ANNOUNCER: Four in a half million adults in the United States have been diagnosed with psoriasis.
DAFNA GLADMAN, MD: Psoriasis is an inflammatory skin condition that presents with red elevated scaly patches that can occur in the scalp, on the elbows and the knees most commonly, but may affect any part of the body. It also presents with changes in the nails, which can be a breakdown of the nails or just pits, as if somebody has taken a pin and made holes in the nail.
ANNOUNCER: Up to 30 percent of people with psoriasis will also develop psoriatic arthritis.
PHILIP MEASE, MD: Psoriatic arthritis is actually a disease in which immune cells in the body attack joints and cause inflammation and sometimes destruction of the joints. It also attacks the tissues around the joints. So ligaments and tendons can be stiff and painful.

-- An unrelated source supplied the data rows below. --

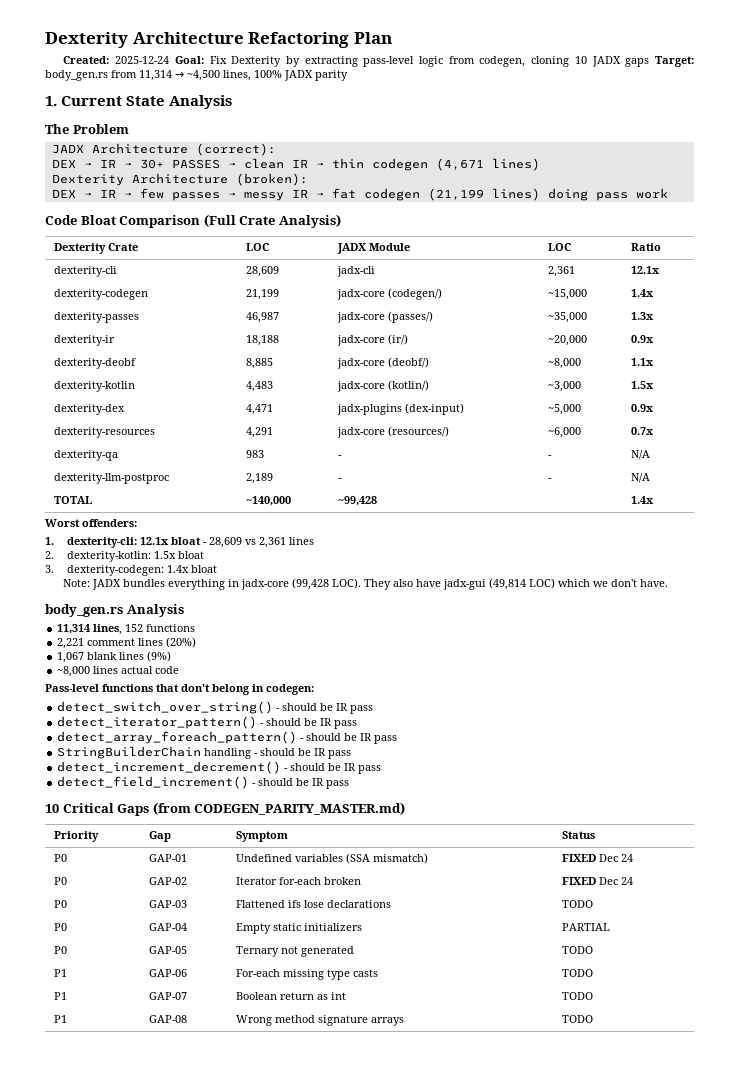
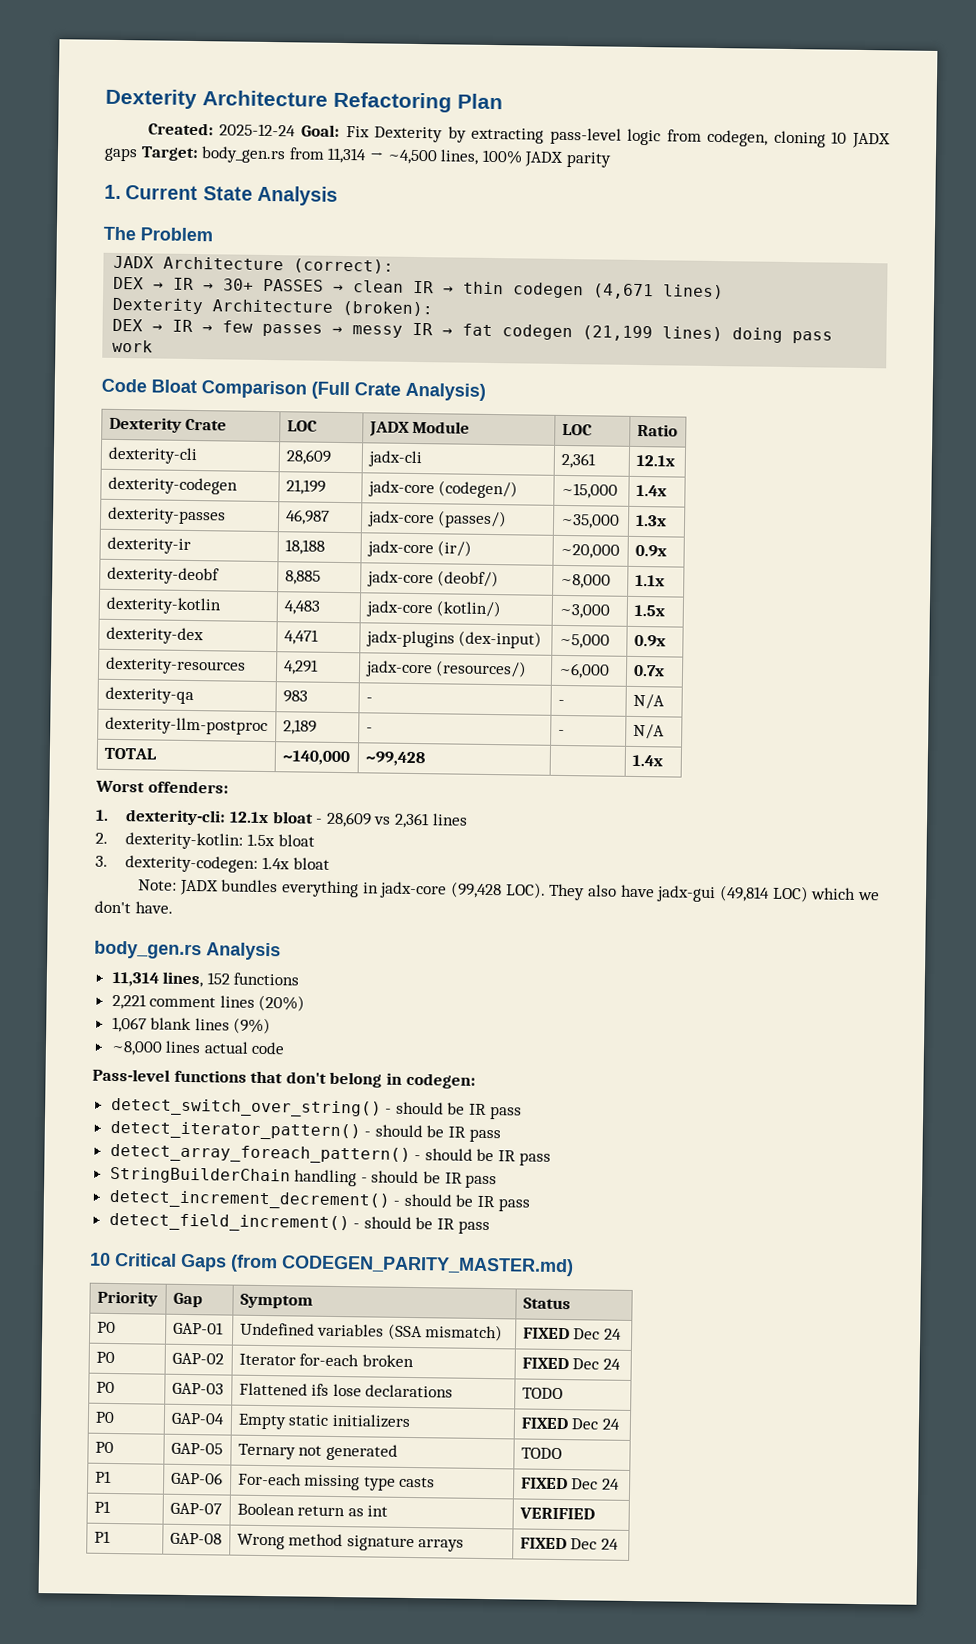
- P0 | GAP-04 | Empty static initializers | PARTIAL
+ P0 | GAP-04 | Empty static initializers | FIXED Dec 24
- P1 | GAP-06 | For-each missing type casts | TODO
+ P1 | GAP-06 | For-each missing type casts | FIXED Dec 24
- P1 | GAP-07 | Boolean return as int | TODO
+ P1 | GAP-07 | Boolean return as int | VERIFIED
- P1 | GAP-08 | Wrong method signature arrays | TODO
+ P1 | GAP-08 | Wrong method signature arrays | FIXED Dec 24

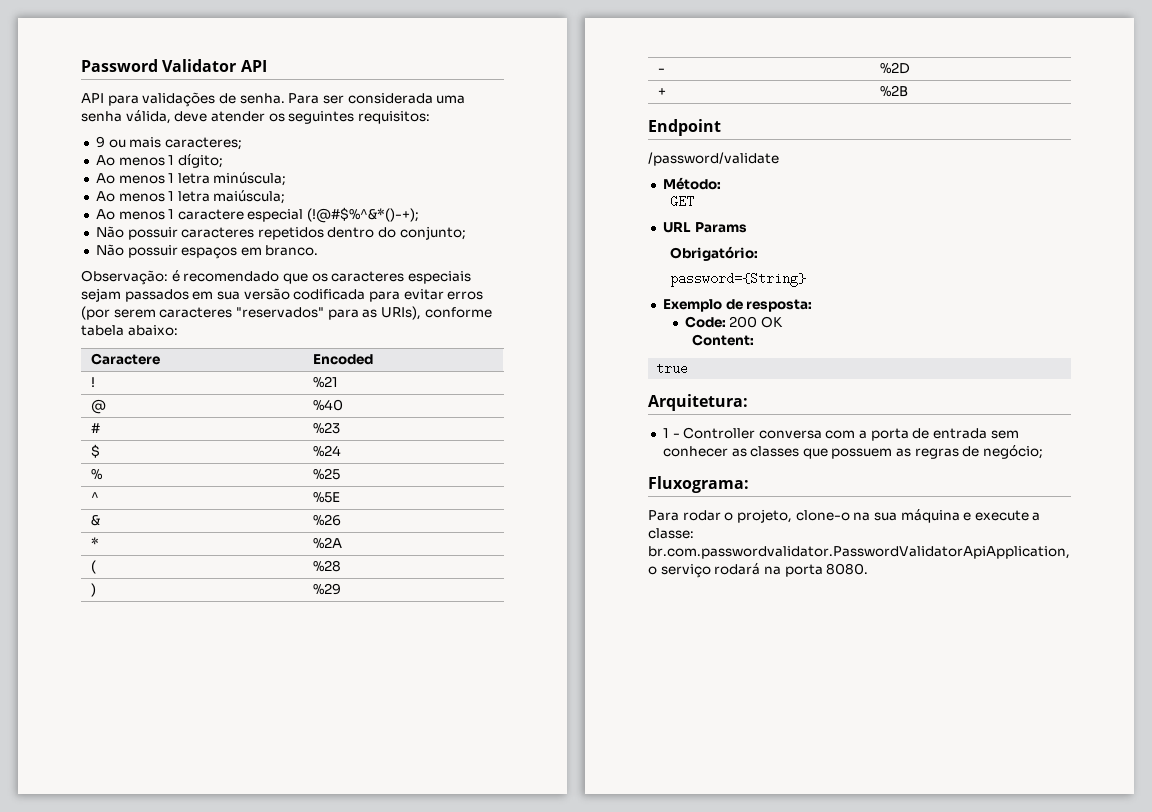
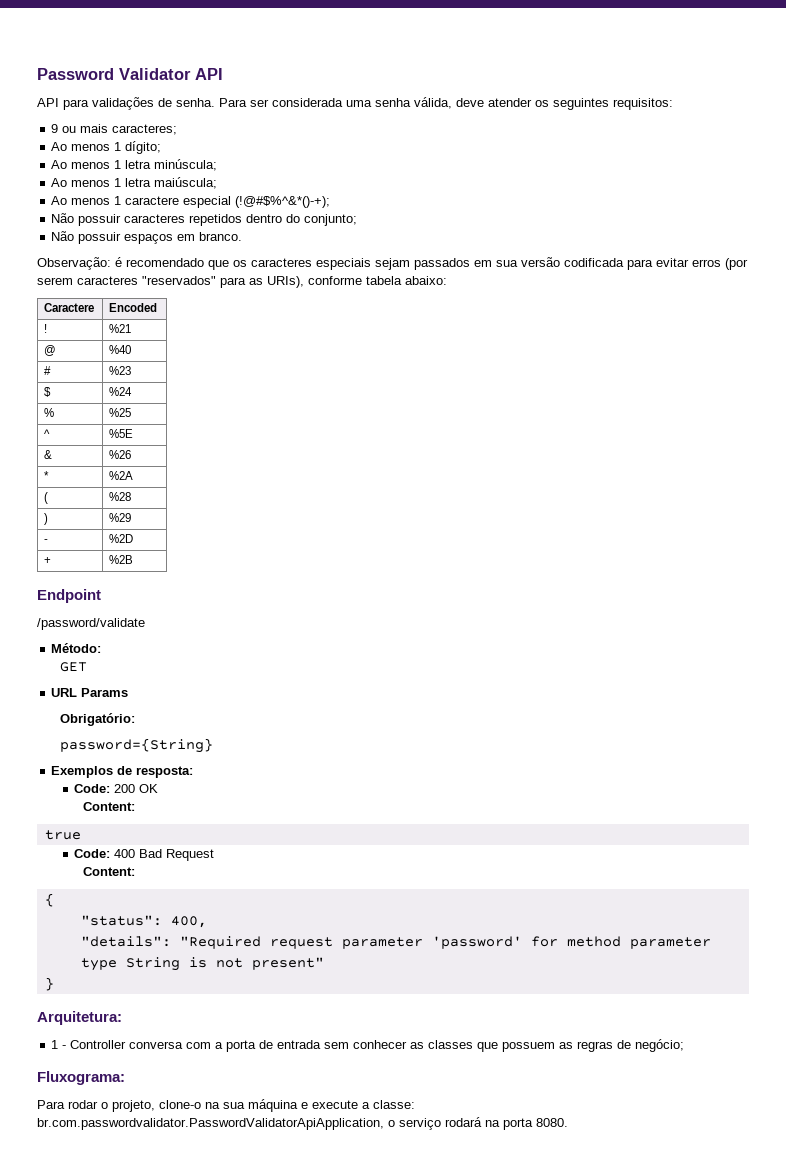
- Exemplo de resposta:
+ Exemplos de resposta:
+ Code: 400 Bad Request
+ Content:
+ {
+ "status": 400,
+ "details": "Required request parameter 'password' for method parameter type String is not present"
+ }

Most often, we see psoriatic arthritis developing in someone in their late 30s, 40s or 50s. Occasionally it can occur in children. Sometimes people will have psoriasis for ten years and then develop psoriatic arthritis.
ANNOUNCER: Psoriatic arthritis affects men and women equally. Symptoms can vary from person to person.
BRUCE STROBER, MD: People wake up in the morning often feeling like their joints are exceedingly stiff. In the more severe types of arthritis that joint stiffness can last anywhere from 30 minutes to three hours. But what they'll notice is that as the morning moves on their joints their ligaments grow less stiff.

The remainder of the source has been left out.